Exercise description.
The answer must consist of every record below, transcribed exactly.

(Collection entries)

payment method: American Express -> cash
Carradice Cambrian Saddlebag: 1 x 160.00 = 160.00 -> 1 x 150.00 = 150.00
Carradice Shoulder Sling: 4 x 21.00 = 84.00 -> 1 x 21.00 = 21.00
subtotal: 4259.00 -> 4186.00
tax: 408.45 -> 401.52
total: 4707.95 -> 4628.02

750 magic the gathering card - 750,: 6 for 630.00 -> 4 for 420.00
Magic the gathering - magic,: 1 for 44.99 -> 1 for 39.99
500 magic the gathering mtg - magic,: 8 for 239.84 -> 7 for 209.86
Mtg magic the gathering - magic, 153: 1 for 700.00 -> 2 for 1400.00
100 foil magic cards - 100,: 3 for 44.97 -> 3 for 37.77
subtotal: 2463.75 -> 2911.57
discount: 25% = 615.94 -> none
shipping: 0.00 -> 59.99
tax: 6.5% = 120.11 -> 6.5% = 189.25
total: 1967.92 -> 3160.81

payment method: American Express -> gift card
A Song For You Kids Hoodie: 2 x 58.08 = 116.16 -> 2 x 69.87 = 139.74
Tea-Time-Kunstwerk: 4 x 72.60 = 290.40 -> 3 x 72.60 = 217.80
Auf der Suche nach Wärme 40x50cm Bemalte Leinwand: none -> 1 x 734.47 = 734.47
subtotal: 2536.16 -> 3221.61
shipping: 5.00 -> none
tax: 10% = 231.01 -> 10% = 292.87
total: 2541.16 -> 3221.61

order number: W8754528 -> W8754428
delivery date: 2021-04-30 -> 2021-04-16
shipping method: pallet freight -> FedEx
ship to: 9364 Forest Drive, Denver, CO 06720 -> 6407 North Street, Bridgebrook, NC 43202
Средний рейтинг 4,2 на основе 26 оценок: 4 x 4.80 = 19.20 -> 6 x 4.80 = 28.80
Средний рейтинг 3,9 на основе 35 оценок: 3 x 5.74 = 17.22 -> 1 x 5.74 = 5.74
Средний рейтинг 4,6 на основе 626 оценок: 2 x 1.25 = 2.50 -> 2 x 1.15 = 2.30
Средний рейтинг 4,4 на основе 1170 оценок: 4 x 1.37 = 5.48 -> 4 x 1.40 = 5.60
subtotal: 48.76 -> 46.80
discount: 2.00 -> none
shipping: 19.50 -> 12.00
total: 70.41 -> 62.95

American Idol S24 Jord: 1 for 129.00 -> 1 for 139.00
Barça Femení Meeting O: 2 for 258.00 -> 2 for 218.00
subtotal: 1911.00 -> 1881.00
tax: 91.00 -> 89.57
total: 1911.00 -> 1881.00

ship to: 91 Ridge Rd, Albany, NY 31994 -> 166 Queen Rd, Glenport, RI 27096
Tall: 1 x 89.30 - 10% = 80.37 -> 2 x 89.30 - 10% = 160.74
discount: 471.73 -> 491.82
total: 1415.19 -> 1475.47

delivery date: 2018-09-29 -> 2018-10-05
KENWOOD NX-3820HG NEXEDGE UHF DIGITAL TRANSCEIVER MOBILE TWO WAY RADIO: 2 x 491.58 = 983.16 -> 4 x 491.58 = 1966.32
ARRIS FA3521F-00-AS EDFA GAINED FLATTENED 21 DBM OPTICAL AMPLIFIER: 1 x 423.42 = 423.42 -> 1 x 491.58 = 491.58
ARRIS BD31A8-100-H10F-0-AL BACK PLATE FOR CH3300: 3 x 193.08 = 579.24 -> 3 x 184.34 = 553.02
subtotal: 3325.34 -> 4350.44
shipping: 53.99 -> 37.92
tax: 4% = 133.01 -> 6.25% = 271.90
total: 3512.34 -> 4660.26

Exercise response.
payment method: American Express -> cash
Carradice Cambrian Saddlebag: 1 x 160.00 = 160.00 -> 1 x 150.00 = 150.00
Carradice Shoulder Sling: 4 x 21.00 = 84.00 -> 1 x 21.00 = 21.00
subtotal: 4259.00 -> 4186.00
tax: 408.45 -> 401.52
total: 4707.95 -> 4628.02

750 magic the gathering card - 750,: 6 for 630.00 -> 4 for 420.00
Magic the gathering - magic,: 1 for 44.99 -> 1 for 39.99
500 magic the gathering mtg - magic,: 8 for 239.84 -> 7 for 209.86
Mtg magic the gathering - magic, 153: 1 for 700.00 -> 2 for 1400.00
100 foil magic cards - 100,: 3 for 44.97 -> 3 for 37.77
subtotal: 2463.75 -> 2911.57
discount: 25% = 615.94 -> none
shipping: 0.00 -> 59.99
tax: 6.5% = 120.11 -> 6.5% = 189.25
total: 1967.92 -> 3160.81

payment method: American Express -> gift card
A Song For You Kids Hoodie: 2 x 58.08 = 116.16 -> 2 x 69.87 = 139.74
Tea-Time-Kunstwerk: 4 x 72.60 = 290.40 -> 3 x 72.60 = 217.80
Auf der Suche nach Wärme 40x50cm Bemalte Leinwand: none -> 1 x 734.47 = 734.47
subtotal: 2536.16 -> 3221.61
shipping: 5.00 -> none
tax: 10% = 231.01 -> 10% = 292.87
total: 2541.16 -> 3221.61

order number: W8754528 -> W8754428
delivery date: 2021-04-30 -> 2021-04-16
shipping method: pallet freight -> FedEx
ship to: 9364 Forest Drive, Denver, CO 06720 -> 6407 North Street, Bridgebrook, NC 43202
Средний рейтинг 4,2 на основе 26 оценок: 4 x 4.80 = 19.20 -> 6 x 4.80 = 28.80
Средний рейтинг 3,9 на основе 35 оценок: 3 x 5.74 = 17.22 -> 1 x 5.74 = 5.74
Средний рейтинг 4,6 на основе 626 оценок: 2 x 1.25 = 2.50 -> 2 x 1.15 = 2.30
Средний рейтинг 4,4 на основе 1170 оценок: 4 x 1.37 = 5.48 -> 4 x 1.40 = 5.60
subtotal: 48.76 -> 46.80
discount: 2.00 -> none
shipping: 19.50 -> 12.00
total: 70.41 -> 62.95

American Idol S24 Jord: 1 for 129.00 -> 1 for 139.00
Barça Femení Meeting O: 2 for 258.00 -> 2 for 218.00
subtotal: 1911.00 -> 1881.00
tax: 91.00 -> 89.57
total: 1911.00 -> 1881.00

ship to: 91 Ridge Rd, Albany, NY 31994 -> 166 Queen Rd, Glenport, RI 27096
Tall: 1 x 89.30 - 10% = 80.37 -> 2 x 89.30 - 10% = 160.74
discount: 471.73 -> 491.82
total: 1415.19 -> 1475.47

delivery date: 2018-09-29 -> 2018-10-05
KENWOOD NX-3820HG NEXEDGE UHF DIGITAL TRANSCEIVER MOBILE TWO WAY RADIO: 2 x 491.58 = 983.16 -> 4 x 491.58 = 1966.32
ARRIS FA3521F-00-AS EDFA GAINED FLATTENED 21 DBM OPTICAL AMPLIFIER: 1 x 423.42 = 423.42 -> 1 x 491.58 = 491.58
ARRIS BD31A8-100-H10F-0-AL BACK PLATE FOR CH3300: 3 x 193.08 = 579.24 -> 3 x 184.34 = 553.02
subtotal: 3325.34 -> 4350.44
shipping: 53.99 -> 37.92
tax: 4% = 133.01 -> 6.25% = 271.90
total: 3512.34 -> 4660.26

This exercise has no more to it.